Source records:
--- --- ---
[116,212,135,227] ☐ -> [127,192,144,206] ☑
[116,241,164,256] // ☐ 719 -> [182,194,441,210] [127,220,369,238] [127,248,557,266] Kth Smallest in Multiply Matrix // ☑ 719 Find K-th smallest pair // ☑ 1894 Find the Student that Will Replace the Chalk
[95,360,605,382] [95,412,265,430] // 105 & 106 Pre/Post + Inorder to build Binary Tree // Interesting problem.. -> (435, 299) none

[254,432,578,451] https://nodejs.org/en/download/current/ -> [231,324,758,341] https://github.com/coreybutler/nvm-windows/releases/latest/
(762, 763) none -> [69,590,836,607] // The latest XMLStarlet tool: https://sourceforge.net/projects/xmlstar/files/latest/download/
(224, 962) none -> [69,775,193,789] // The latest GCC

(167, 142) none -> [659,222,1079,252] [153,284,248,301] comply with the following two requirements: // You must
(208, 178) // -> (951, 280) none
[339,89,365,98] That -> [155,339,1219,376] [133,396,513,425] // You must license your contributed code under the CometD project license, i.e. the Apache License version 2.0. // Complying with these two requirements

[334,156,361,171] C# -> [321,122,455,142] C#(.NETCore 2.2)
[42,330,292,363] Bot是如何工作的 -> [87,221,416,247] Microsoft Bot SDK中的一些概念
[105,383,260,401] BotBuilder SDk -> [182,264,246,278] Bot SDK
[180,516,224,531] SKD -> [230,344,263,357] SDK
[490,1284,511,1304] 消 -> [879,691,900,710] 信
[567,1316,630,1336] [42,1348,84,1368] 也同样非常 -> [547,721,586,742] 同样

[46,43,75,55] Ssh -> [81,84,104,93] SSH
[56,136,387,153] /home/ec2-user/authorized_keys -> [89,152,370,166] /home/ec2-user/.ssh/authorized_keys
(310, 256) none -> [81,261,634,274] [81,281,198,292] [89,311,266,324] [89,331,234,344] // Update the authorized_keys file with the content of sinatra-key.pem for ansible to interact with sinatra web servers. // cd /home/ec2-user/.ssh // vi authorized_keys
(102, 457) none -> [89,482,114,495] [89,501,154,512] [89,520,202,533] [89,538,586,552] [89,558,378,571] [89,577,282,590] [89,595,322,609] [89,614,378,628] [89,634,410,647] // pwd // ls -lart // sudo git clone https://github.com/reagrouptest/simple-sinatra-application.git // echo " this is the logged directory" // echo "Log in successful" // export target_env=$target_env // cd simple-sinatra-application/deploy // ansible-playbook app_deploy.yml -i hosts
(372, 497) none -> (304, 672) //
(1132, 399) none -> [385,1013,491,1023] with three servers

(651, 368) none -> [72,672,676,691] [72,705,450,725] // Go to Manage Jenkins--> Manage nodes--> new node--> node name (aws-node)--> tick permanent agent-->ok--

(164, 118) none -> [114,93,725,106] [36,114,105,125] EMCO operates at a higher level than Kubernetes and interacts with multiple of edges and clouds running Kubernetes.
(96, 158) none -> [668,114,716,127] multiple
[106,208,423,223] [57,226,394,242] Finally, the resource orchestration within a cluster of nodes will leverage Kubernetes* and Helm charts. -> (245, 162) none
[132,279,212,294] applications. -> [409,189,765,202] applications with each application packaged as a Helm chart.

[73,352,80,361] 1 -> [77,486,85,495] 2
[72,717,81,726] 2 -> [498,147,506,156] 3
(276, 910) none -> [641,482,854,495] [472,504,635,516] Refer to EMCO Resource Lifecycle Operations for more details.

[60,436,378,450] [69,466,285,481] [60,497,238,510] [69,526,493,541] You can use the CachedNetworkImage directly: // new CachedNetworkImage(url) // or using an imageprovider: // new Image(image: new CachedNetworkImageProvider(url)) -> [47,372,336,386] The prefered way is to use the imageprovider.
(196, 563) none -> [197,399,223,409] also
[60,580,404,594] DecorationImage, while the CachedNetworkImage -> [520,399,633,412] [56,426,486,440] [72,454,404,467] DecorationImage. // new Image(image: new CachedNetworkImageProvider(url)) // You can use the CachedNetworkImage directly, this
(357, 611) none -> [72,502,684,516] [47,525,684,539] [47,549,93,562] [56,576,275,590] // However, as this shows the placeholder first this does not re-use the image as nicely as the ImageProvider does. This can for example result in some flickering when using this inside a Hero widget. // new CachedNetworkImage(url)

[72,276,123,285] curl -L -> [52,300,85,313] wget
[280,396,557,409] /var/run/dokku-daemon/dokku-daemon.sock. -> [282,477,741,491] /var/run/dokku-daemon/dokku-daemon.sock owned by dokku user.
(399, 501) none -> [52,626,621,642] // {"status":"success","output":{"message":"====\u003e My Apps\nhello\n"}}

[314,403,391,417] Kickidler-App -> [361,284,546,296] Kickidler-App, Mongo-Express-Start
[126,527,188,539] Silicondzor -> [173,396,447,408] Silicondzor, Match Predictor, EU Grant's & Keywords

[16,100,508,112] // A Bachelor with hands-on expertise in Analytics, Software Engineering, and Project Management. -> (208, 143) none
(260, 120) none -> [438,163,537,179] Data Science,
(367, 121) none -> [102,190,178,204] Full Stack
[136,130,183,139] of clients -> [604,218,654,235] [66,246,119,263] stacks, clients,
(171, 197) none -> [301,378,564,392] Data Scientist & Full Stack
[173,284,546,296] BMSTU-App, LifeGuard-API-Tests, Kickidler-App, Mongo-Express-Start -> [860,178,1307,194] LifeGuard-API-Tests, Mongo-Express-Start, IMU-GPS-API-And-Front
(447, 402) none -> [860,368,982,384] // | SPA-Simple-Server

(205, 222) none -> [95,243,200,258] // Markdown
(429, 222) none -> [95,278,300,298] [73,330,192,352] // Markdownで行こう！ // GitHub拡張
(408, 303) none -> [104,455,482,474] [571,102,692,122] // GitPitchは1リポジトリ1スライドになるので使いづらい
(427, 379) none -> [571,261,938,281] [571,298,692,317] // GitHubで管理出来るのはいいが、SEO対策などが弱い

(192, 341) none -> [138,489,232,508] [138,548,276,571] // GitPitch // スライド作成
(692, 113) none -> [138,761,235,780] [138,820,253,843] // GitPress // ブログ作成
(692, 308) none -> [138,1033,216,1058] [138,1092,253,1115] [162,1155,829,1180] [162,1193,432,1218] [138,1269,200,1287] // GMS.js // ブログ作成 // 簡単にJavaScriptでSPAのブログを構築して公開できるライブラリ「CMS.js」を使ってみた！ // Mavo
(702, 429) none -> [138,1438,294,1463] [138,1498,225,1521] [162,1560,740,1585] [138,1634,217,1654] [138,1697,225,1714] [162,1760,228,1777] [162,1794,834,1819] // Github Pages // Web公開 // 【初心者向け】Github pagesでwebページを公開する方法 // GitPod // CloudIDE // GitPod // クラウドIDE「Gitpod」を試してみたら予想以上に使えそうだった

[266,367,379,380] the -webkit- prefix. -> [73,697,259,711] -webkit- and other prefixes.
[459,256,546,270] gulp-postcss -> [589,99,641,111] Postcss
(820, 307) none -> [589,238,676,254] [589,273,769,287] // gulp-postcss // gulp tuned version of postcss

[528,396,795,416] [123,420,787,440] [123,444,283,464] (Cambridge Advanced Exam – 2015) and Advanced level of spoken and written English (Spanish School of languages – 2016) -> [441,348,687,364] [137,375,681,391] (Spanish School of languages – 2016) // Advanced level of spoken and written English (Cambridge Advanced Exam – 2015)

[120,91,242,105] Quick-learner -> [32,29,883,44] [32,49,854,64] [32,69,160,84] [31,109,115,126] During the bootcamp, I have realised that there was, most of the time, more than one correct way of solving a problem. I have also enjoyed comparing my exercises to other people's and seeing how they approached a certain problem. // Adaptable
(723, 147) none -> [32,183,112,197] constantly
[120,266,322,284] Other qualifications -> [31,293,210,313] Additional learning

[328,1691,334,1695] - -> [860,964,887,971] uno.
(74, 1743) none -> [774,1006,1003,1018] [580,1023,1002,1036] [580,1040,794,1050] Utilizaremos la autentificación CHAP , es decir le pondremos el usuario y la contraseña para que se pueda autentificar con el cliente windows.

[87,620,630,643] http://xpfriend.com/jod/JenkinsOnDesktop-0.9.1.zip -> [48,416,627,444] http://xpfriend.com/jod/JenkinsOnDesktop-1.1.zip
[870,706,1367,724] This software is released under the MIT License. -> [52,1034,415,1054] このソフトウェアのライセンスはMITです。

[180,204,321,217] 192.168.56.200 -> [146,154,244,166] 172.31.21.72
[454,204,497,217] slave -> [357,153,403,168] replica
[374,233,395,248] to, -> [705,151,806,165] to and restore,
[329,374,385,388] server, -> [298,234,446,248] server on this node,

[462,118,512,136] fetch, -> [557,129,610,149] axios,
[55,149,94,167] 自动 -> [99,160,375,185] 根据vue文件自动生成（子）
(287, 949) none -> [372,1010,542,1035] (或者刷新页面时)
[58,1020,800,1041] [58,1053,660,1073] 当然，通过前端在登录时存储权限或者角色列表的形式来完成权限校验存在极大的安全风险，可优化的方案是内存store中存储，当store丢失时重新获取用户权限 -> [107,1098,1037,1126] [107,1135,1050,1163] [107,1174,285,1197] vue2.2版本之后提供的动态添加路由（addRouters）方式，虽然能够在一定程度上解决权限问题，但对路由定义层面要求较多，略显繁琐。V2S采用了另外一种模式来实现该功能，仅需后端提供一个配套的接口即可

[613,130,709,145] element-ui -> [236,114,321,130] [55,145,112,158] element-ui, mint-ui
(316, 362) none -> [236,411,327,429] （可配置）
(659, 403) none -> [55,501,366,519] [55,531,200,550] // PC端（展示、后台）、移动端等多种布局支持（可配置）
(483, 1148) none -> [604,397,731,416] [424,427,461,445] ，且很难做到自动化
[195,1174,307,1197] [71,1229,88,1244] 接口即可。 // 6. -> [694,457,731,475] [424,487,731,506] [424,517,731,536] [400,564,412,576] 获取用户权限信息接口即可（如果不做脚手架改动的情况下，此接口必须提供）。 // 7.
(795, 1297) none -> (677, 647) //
--- --- ---
Assignment: Where does the string "user" appear in the records? Copy every line that holds it.

Solution for this task:
[56,136,387,153] /home/ec2-user/authorized_keys -> [89,152,370,166] /home/ec2-user/.ssh/authorized_keys
(310, 256) none -> [81,261,634,274] [81,281,198,292] [89,311,266,324] [89,331,234,344] // Update the authorized_keys file with the content of sinatra-key.pem for ansible to interact with sinatra web servers. // cd /home/ec2-user/.ssh // vi authorized_keys
[280,396,557,409] /var/run/dokku-daemon/dokku-daemon.sock. -> [282,477,741,491] /var/run/dokku-daemon/dokku-daemon.sock owned by dokku user.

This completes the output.